Nothing but the lines from the one with "[568,204,633,216] modifier ->" through the final line of the entries below should be written out, each exactly as given.

Revision comparison data
──────

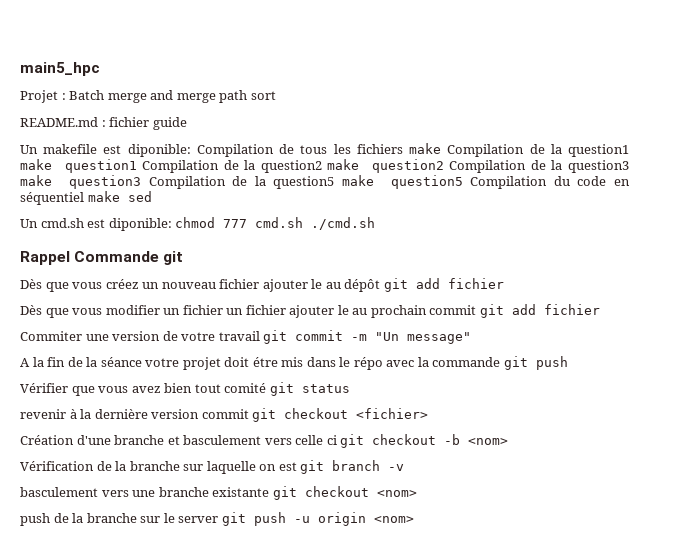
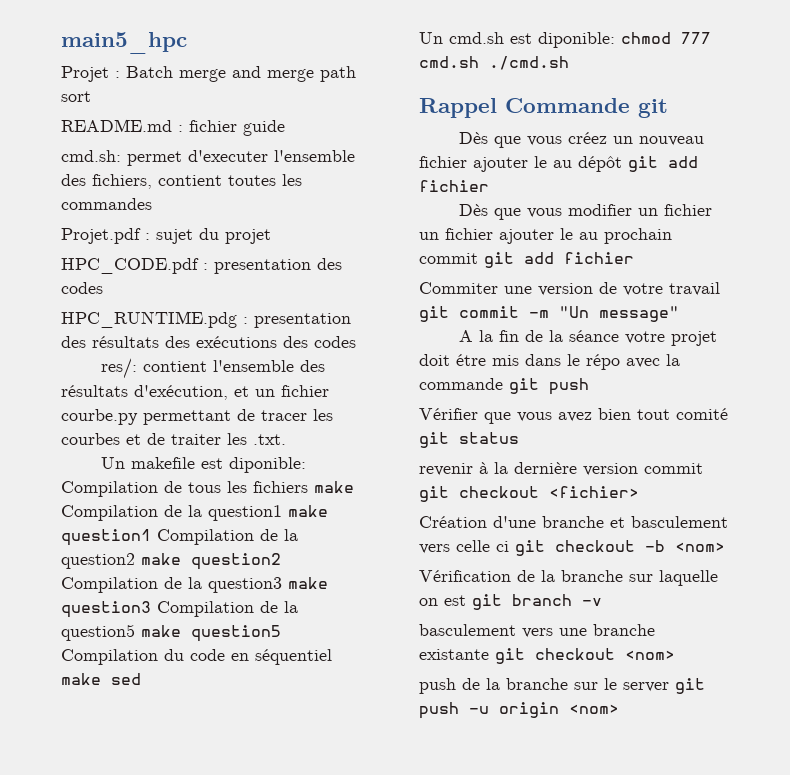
(187, 123) none -> [61,150,355,166] [61,174,302,189] [61,198,152,210] [61,228,271,244] [61,258,342,274] [61,282,103,294] [61,311,351,328] [61,336,356,348] [101,358,326,379] [61,385,329,400] [61,409,333,425] [61,433,286,445] // cmd.sh: permet d'executer l'ensemble des fichiers, contient toutes les commandes // Projet.pdf : sujet du projet // HPC_CODE.pdf : presentation des codes // HPC_RUNTIME.pdg : presentation des résultats des exécutions des codes // res/: contient l'ensemble des résultats d'exécution, et un fichier courbe.py permettant de tracer les courbes et de traiter les .txt.

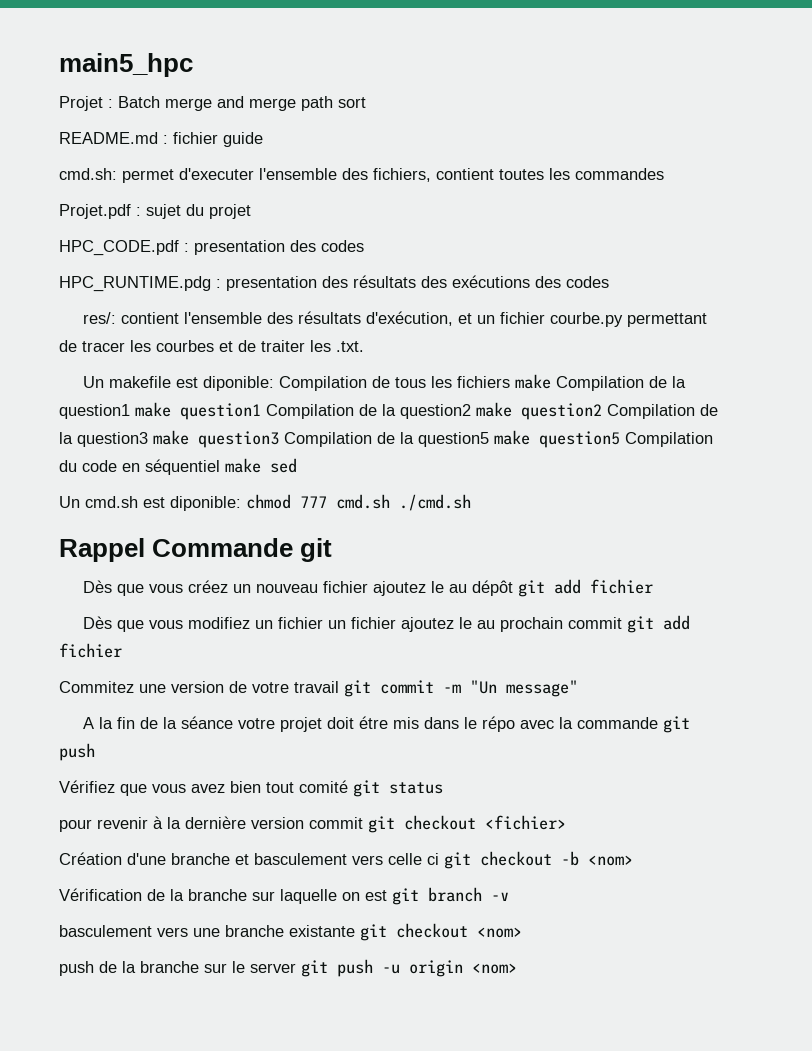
[473,157,528,172] ajouter -> [373,581,427,596] ajoutez
[568,204,633,216] modifier -> [188,617,251,629] modifiez
[499,229,554,244] ajouter -> [401,617,455,632] ajoutez
[419,282,498,294] Commiter -> [59,681,134,693] Commitez
[419,408,478,420] Vérifier -> [59,780,115,793] Vérifiez
(519, 438) none -> [59,819,92,832] pour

──────

**OUTPUT FOR THIS TASK**
[568,204,633,216] modifier -> [188,617,251,629] modifiez
[499,229,554,244] ajouter -> [401,617,455,632] ajoutez
[419,282,498,294] Commiter -> [59,681,134,693] Commitez
[419,408,478,420] Vérifier -> [59,780,115,793] Vérifiez
(519, 438) none -> [59,819,92,832] pour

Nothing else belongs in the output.